- Associated Press - Tuesday, April 12, 2011

MINSK, Belarus | The toll in the Belarus subway bombing rose to 12 dead and more than 200 wounded Tuesday, and authorities said several people have been detained in what they are calling a terrorist attack.

The opposition, meanwhile, voiced fears that authoritarian President Alexander Lukashenko would use the attack to launch an increased crackdown on dissent.

Belarus’ domestic security agency, which still goes under its Soviet-era name KGB, said it had identified the likely perpetrator of Monday’s explosion at a busy downtown subway station and was searching for him. It didn’t elaborate.

Interior Minister Anatoly Kuleshov said the bomb apparently was radio-controlled and police had created composite pictures of two male suspects using testimony from witnesses.

His office said the bomb, which had been placed under a bench at the Oktyabrskaya station, exploded as people were coming off trains during Monday’s evening rush hour.

Deputy prosecutor-general Andrei Shved said several people have been detained in the investigation of the blast, but gave no details. It was not clear if those people were regarded as suspects.
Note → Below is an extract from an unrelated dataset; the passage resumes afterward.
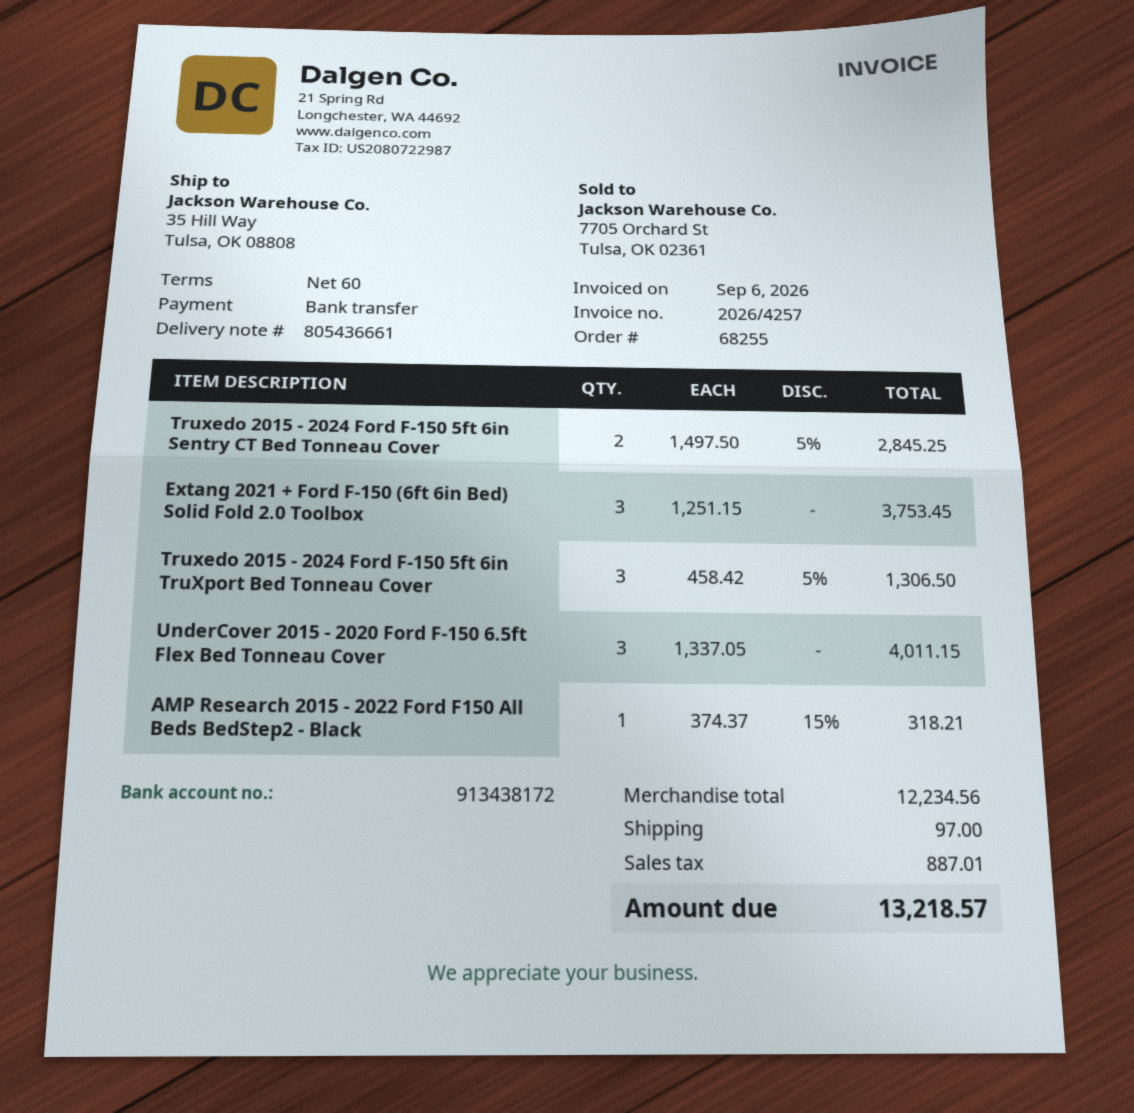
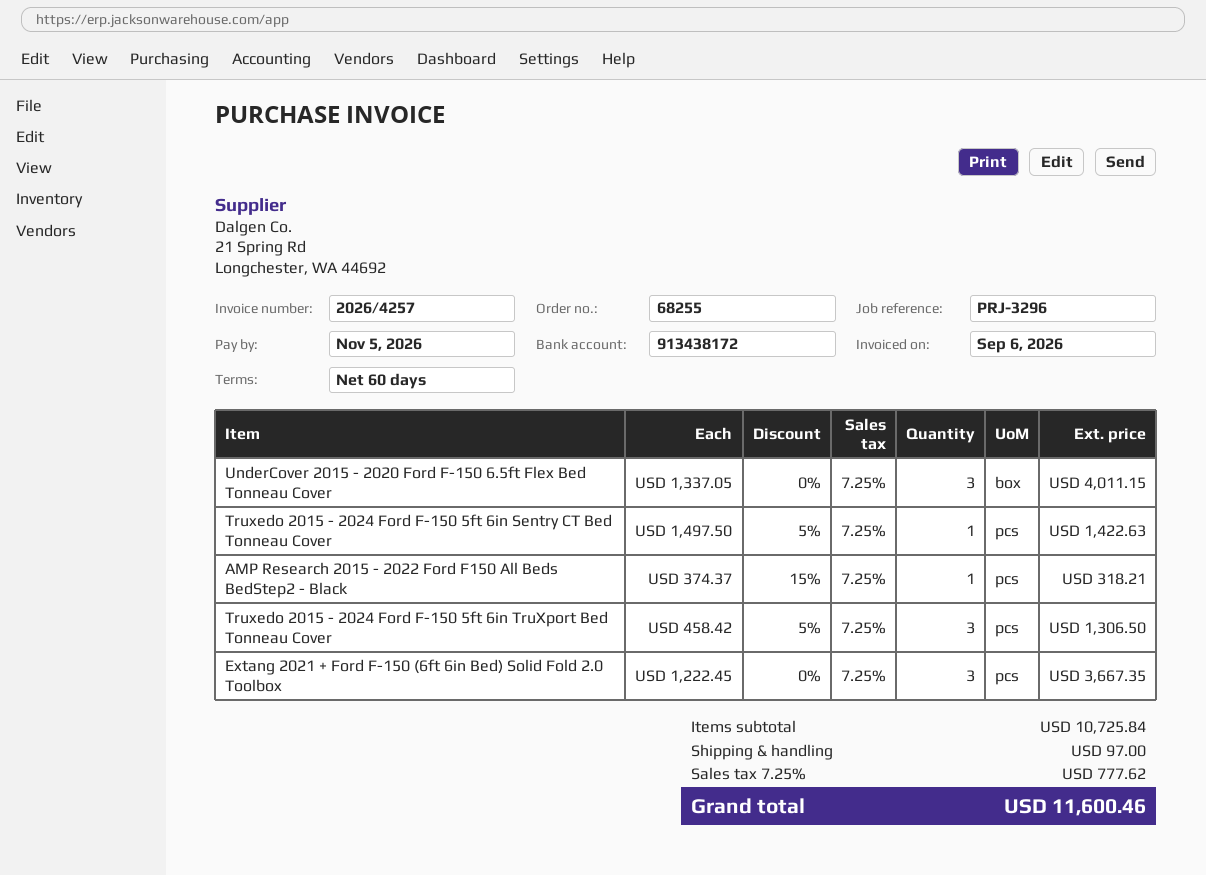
Truxedo 2015 - 2024 Ford F-150 5ft 6in Sentry CT Bed Tonneau Cover: 2 x 1497.50 - 5% = 2845.25 -> 1 x 1497.50 - 5% = 1422.63
Extang 2021 + Ford F-150 (6ft 6in Bed) Solid Fold 2.0 Toolbox: 3 x 1251.15 = 3753.45 -> 3 x 1222.45 = 3667.35
subtotal: 12234.56 -> 10725.84
tax: 887.01 -> 777.62
total: 13218.57 -> 11600.46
The Oktyabrskaya station is within 100 yards of the presidential administration building and the Palace of the Republic, a concert hall often used for government ceremonies.

There was no claim of responsibility for the blast and police did not identify any possible perpetrators. Mr. Lukashenko told officials that “foreign forces” could be behind the explosion, but didn’t elaborate.
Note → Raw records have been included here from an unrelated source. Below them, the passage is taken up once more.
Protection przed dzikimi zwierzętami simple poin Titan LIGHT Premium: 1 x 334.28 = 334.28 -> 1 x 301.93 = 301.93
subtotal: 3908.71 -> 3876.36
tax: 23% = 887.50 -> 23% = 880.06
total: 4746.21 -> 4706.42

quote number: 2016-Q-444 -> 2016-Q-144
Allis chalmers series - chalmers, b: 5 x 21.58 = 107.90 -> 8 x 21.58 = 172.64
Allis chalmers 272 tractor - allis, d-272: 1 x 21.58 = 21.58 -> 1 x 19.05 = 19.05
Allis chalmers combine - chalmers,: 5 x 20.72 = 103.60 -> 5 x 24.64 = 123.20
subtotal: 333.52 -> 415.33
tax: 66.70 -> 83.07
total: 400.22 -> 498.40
On Tuesday, KGB agents searched one of the main Belarusian independent newspapers, Nasha Niva, editor Andrei Skurko told the Associated Press.

“They are blockading us in the editorial offices” and demanding the paper turn over videos taken at the blast site, he said.

Authorities said 204 people sought medical help after the blast and 157 of them were hospitalized, including 22 in critical condition.

Mr. Lukashenko, dubbed “Europe’s last dictator” by the West, was declared the overwhelming winner of December’s presidential election that international observers said was rigged.

He has run the former Soviet nation of 10 million with an iron fist for nearly 17 years, retaining Soviet-style controls over the economy and cracking down on opposition and independent media.